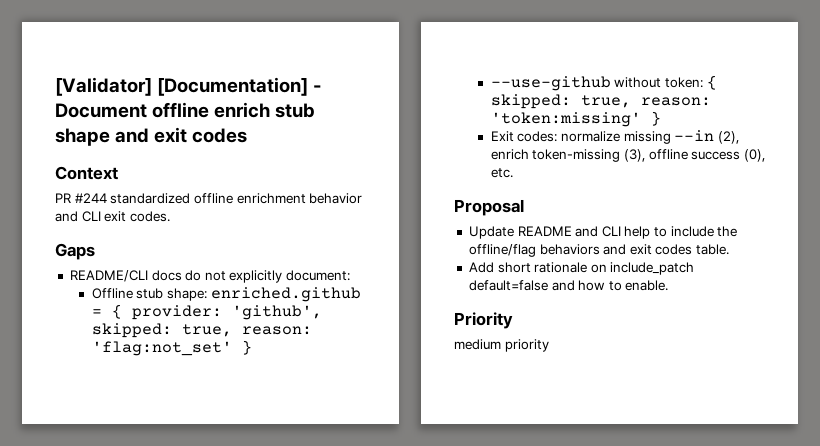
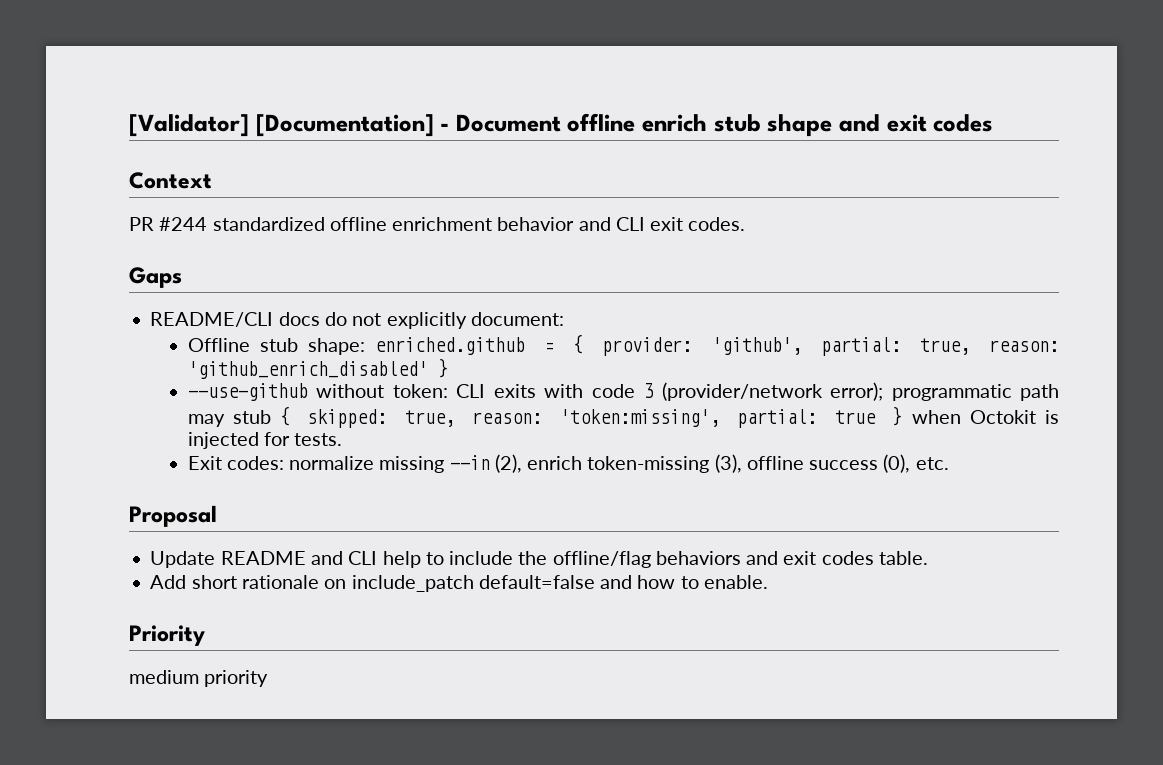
- Offline stub shape: enriched.github = { provider: 'github', skipped: true, reason: 'flag:not_set' }
+ Offline stub shape: enriched.github = { provider: 'github', partial: true, reason: 'github_enrich_disabled' }
- --use-github without token: { skipped: true, reason: 'token:missing' }
+ --use-github without token: CLI exits with code 3 (provider/network error); programmatic path may stub { skipped: true, reason: 'token:missing', partial: true } when Octokit is injected for tests.

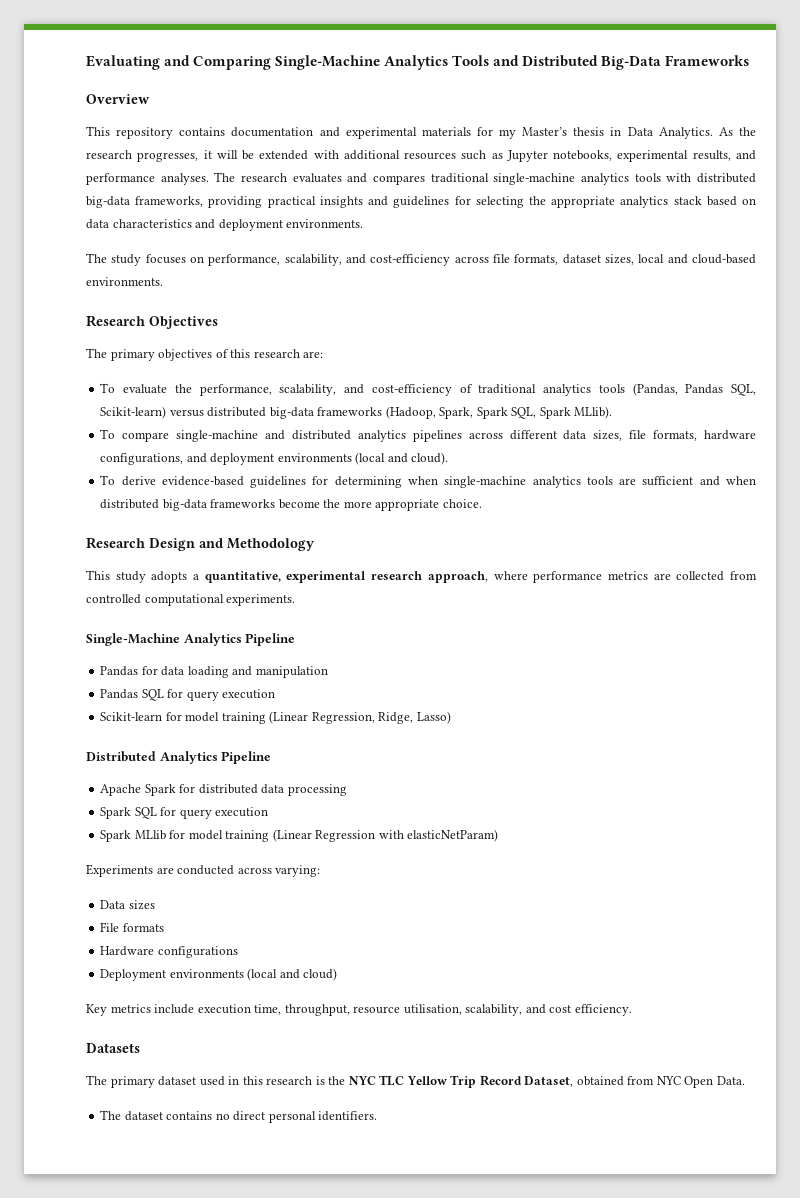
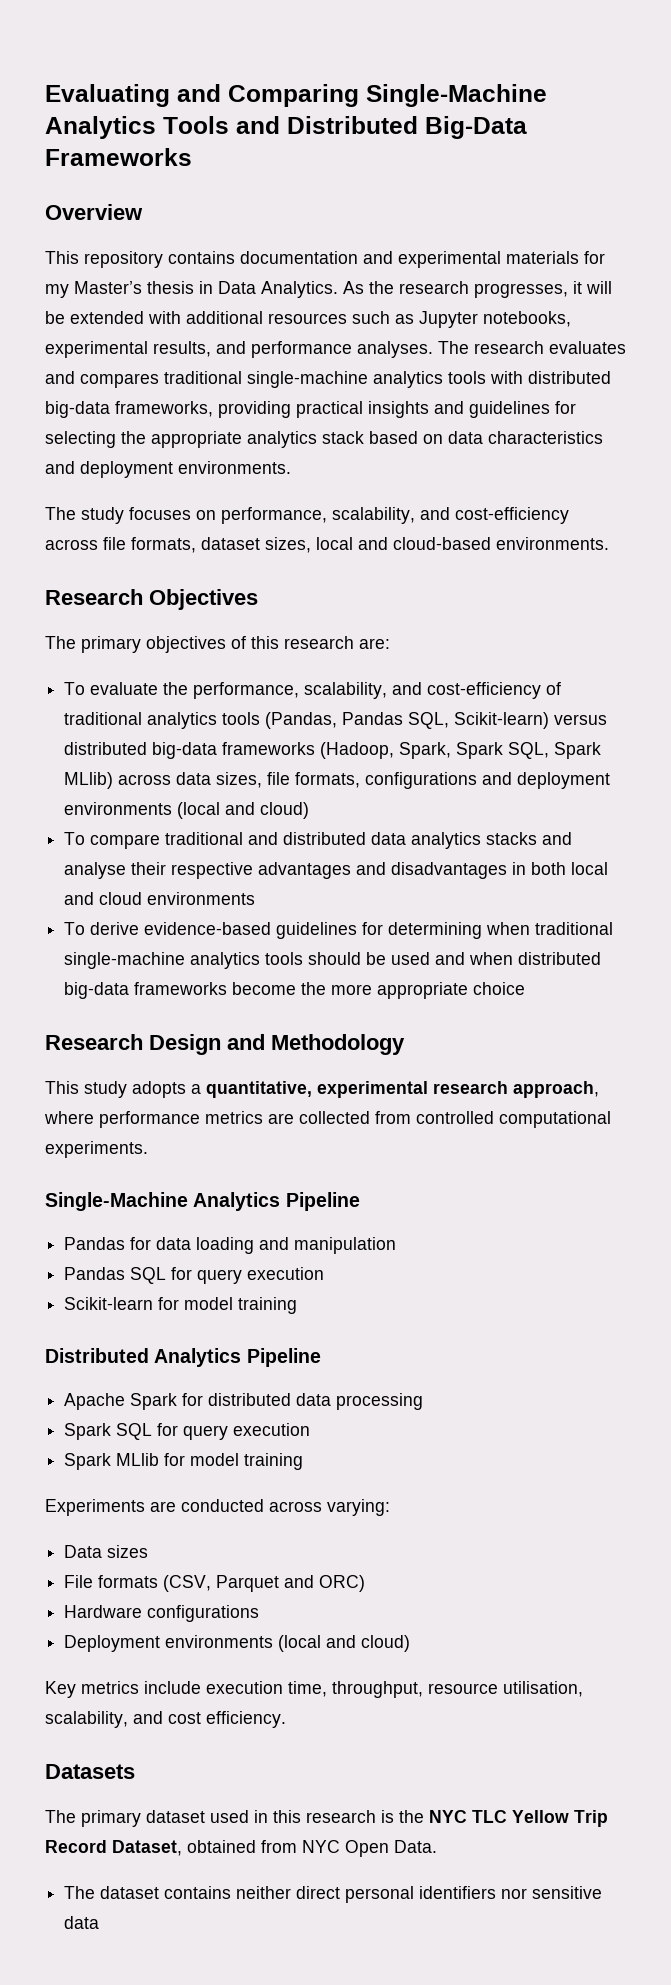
- To evaluate the performance, scalability, and cost-efficiency of traditional analytics tools (Pandas, Pandas SQL, Scikit-learn) versus distributed big-data frameworks (Hadoop, Spark, Spark SQL, Spark MLlib).
- To compare single-machine and distributed analytics pipelines across different data sizes, file formats, hardware configurations, and deployment environments (local and cloud).
+ To evaluate the performance, scalability, and cost-efficiency of traditional analytics tools (Pandas, Pandas SQL, Scikit-learn) versus distributed big-data frameworks (Hadoop, Spark, Spark SQL, Spark MLlib) across data sizes, file formats, configurations and deployment environments (local and cloud)
+ To compare traditional and distributed data analytics stacks and analyse their respective advantages and disadvantages in both local and cloud environments
- To derive evidence-based guidelines for determining when single-machine analytics tools are sufficient and when distributed big-data frameworks become the more appropriate choice.
+ To derive evidence-based guidelines for determining when traditional single-machine analytics tools should be used and when distributed big-data frameworks become the more appropriate choice
- Scikit-learn for model training (Linear Regression, Ridge, Lasso)
+ Scikit-learn for model training
- Spark MLlib for model training (Linear Regression with elasticNetParam)
+ Spark MLlib for model training
- File formats
+ File formats (CSV, Parquet and ORC)
- The dataset contains no direct personal identifiers.
+ The dataset contains neither direct personal identifiers nor sensitive data

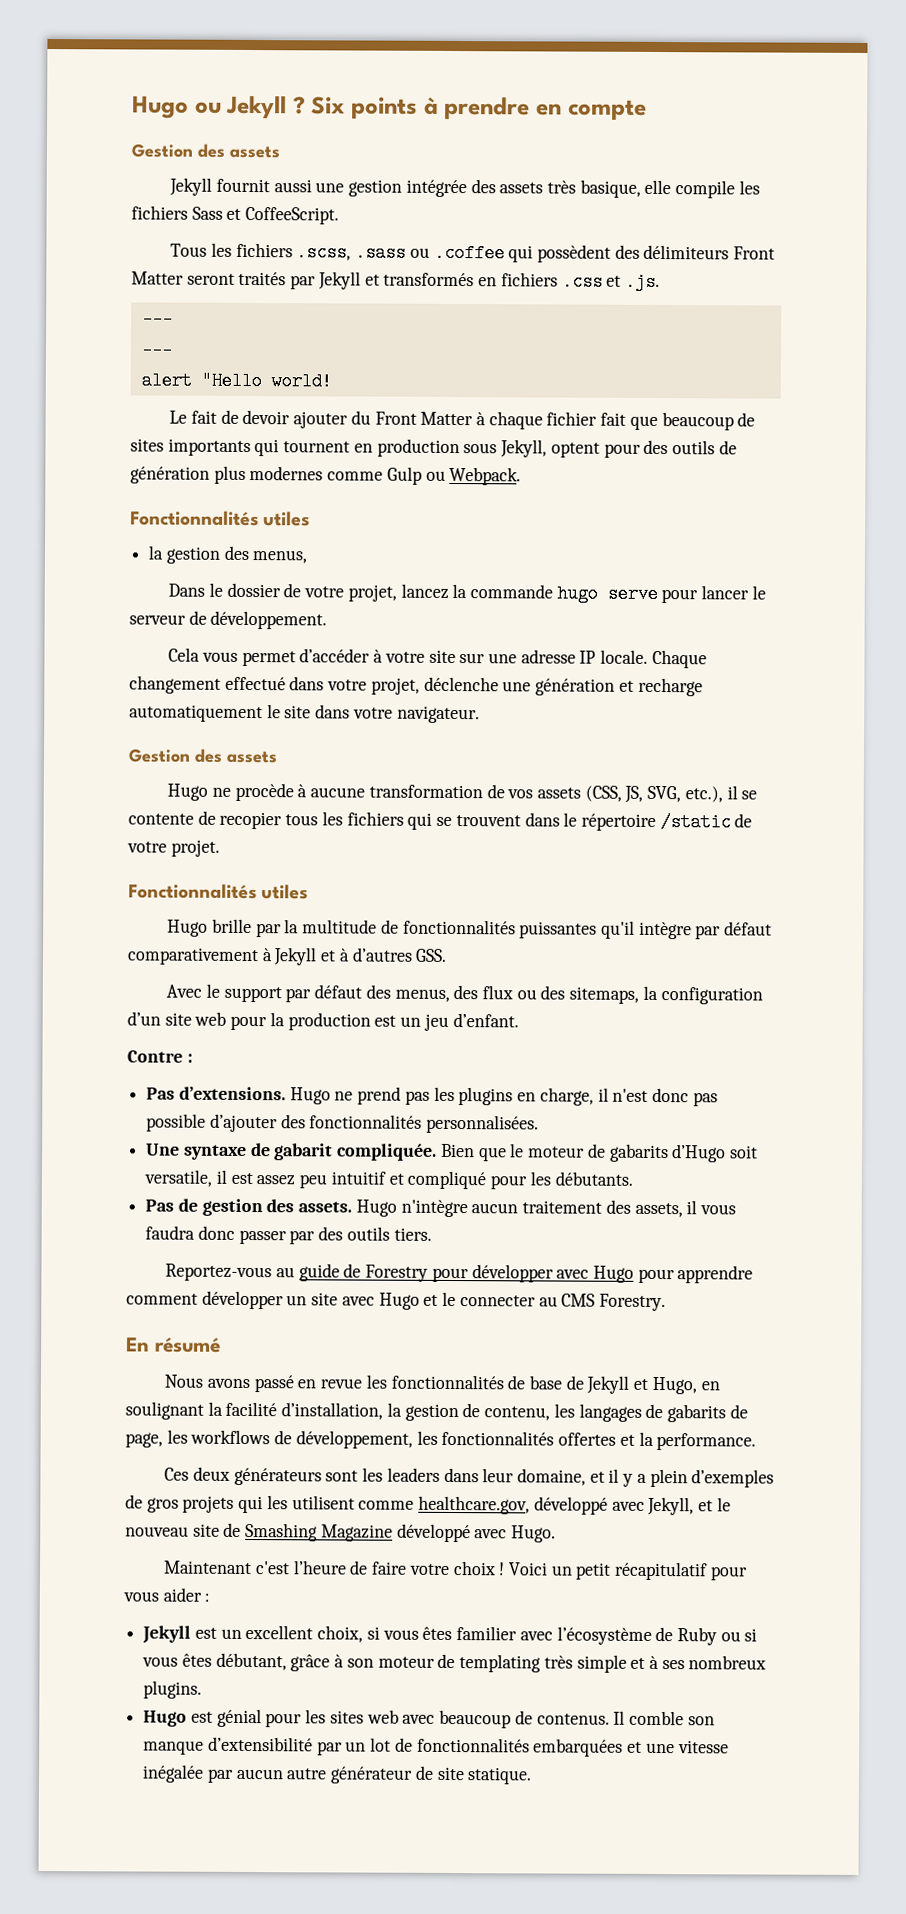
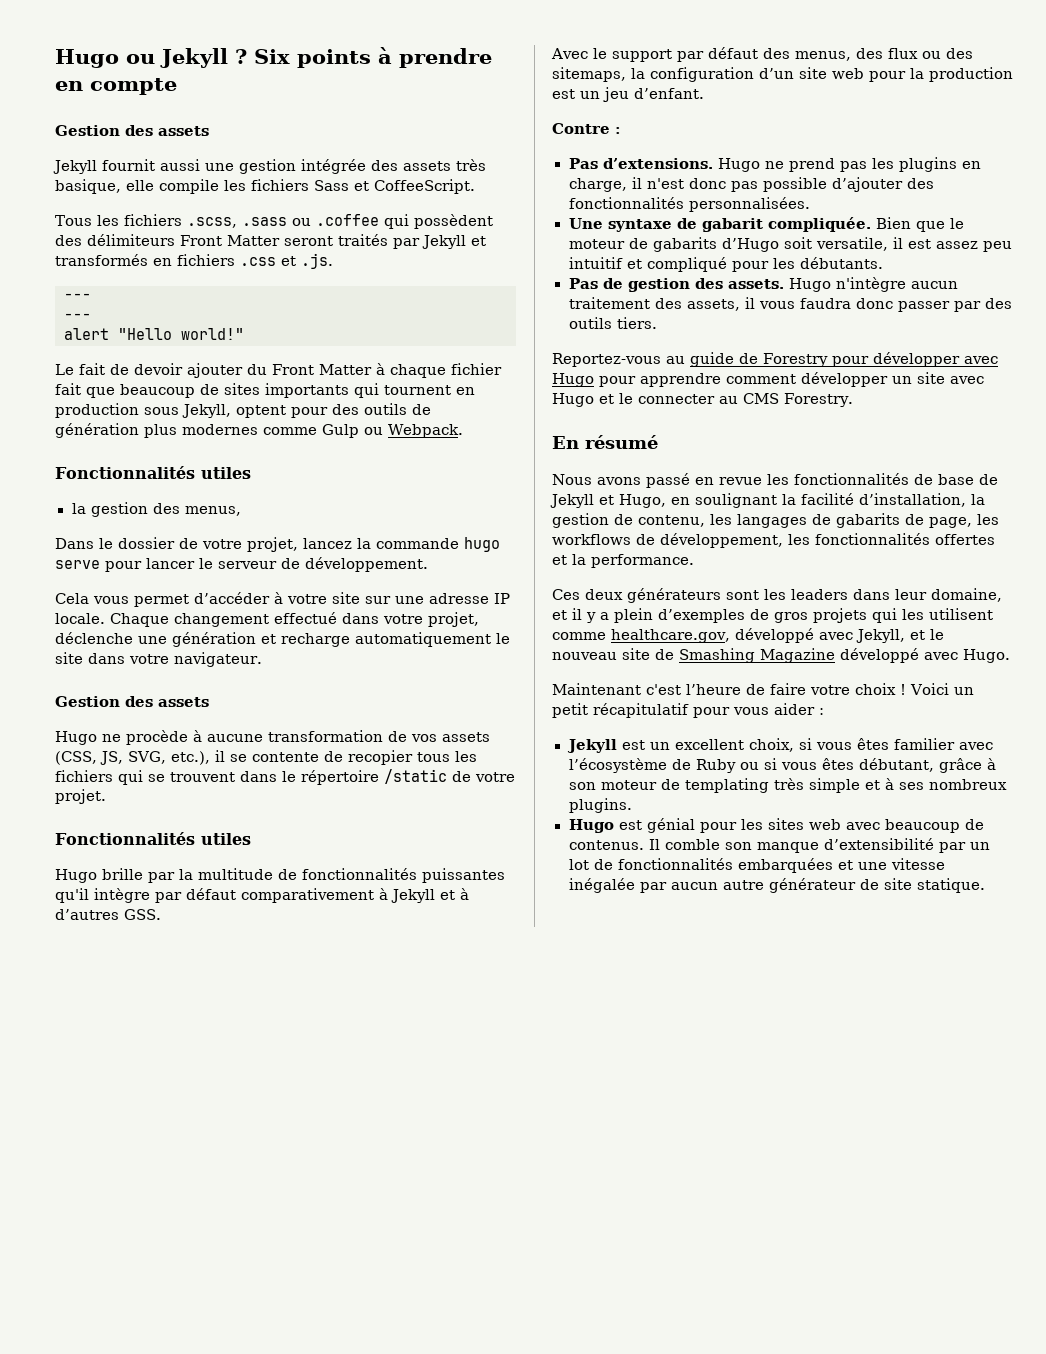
- alert "Hello world!
+ alert "Hello world!"

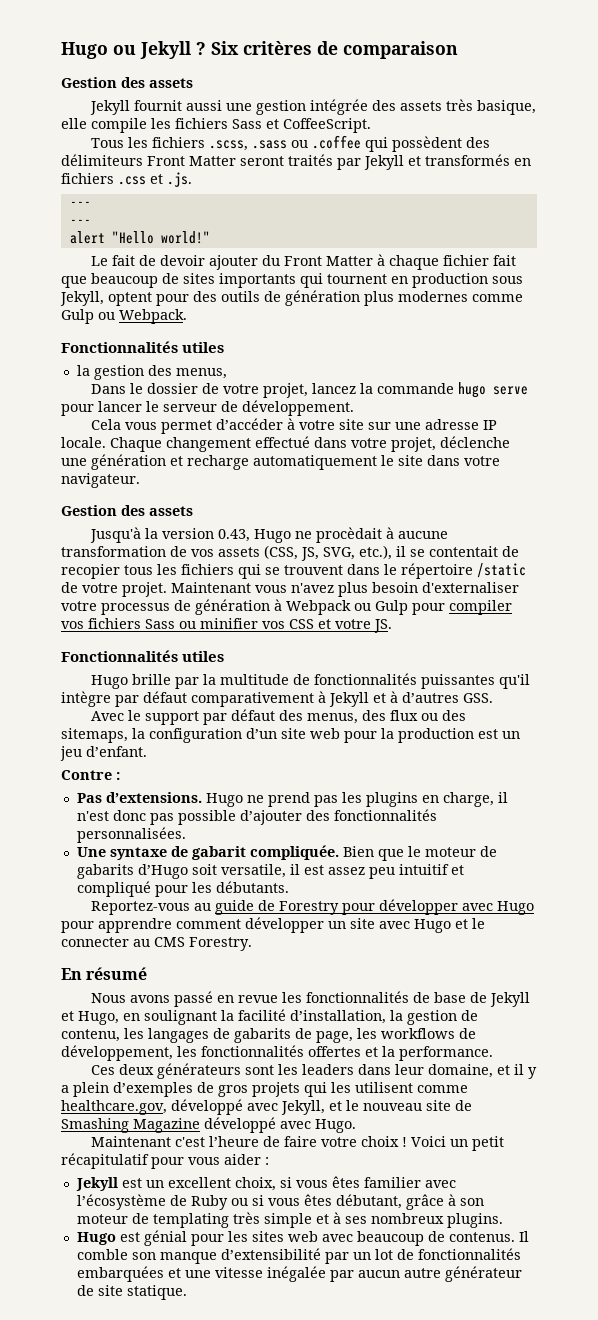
- Six points à prendre en compte
+ Six critères de comparaison
- Hugo ne procède à aucune transformation de vos assets (CSS, JS, SVG, etc.), il se contente de recopier tous les fichiers qui se trouvent dans le répertoire /static de votre projet.
+ Jusqu'à la version 0.43, Hugo ne procèdait à aucune transformation de vos assets (CSS, JS, SVG, etc.), il se contentait de recopier tous les fichiers qui se trouvent dans le répertoire /static de votre projet. Maintenant vous n'avez plus besoin d'externaliser votre processus de génération à Webpack ou Gulp pour compiler vos fichiers Sass ou minifier vos CSS et votre JS.
- Pas de gestion des assets. Hugo n'intègre aucun traitement des assets, il vous faudra donc passer par des outils tiers.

● ● ●

# Work required
None of the pictures should appear, though every line of the data above must be reproduced exactly.

# Result of the exercise
- Offline stub shape: enriched.github = { provider: 'github', skipped: true, reason: 'flag:not_set' }
+ Offline stub shape: enriched.github = { provider: 'github', partial: true, reason: 'github_enrich_disabled' }
- --use-github without token: { skipped: true, reason: 'token:missing' }
+ --use-github without token: CLI exits with code 3 (provider/network error); programmatic path may stub { skipped: true, reason: 'token:missing', partial: true } when Octokit is injected for tests.

- To evaluate the performance, scalability, and cost-efficiency of traditional analytics tools (Pandas, Pandas SQL, Scikit-learn) versus distributed big-data frameworks (Hadoop, Spark, Spark SQL, Spark MLlib).
- To compare single-machine and distributed analytics pipelines across different data sizes, file formats, hardware configurations, and deployment environments (local and cloud).
+ To evaluate the performance, scalability, and cost-efficiency of traditional analytics tools (Pandas, Pandas SQL, Scikit-learn) versus distributed big-data frameworks (Hadoop, Spark, Spark SQL, Spark MLlib) across data sizes, file formats, configurations and deployment environments (local and cloud)
+ To compare traditional and distributed data analytics stacks and analyse their respective advantages and disadvantages in both local and cloud environments
- To derive evidence-based guidelines for determining when single-machine analytics tools are sufficient and when distributed big-data frameworks become the more appropriate choice.
+ To derive evidence-based guidelines for determining when traditional single-machine analytics tools should be used and when distributed big-data frameworks become the more appropriate choice
- Scikit-learn for model training (Linear Regression, Ridge, Lasso)
+ Scikit-learn for model training
- Spark MLlib for model training (Linear Regression with elasticNetParam)
+ Spark MLlib for model training
- File formats
+ File formats (CSV, Parquet and ORC)
- The dataset contains no direct personal identifiers.
+ The dataset contains neither direct personal identifiers nor sensitive data

- alert "Hello world!
+ alert "Hello world!"

- Six points à prendre en compte
+ Six critères de comparaison
- Hugo ne procède à aucune transformation de vos assets (CSS, JS, SVG, etc.), il se contente de recopier tous les fichiers qui se trouvent dans le répertoire /static de votre projet.
+ Jusqu'à la version 0.43, Hugo ne procèdait à aucune transformation de vos assets (CSS, JS, SVG, etc.), il se contentait de recopier tous les fichiers qui se trouvent dans le répertoire /static de votre projet. Maintenant vous n'avez plus besoin d'externaliser votre processus de génération à Webpack ou Gulp pour compiler vos fichiers Sass ou minifier vos CSS et votre JS.
- Pas de gestion des assets. Hugo n'intègre aucun traitement des assets, il vous faudra donc passer par des outils tiers.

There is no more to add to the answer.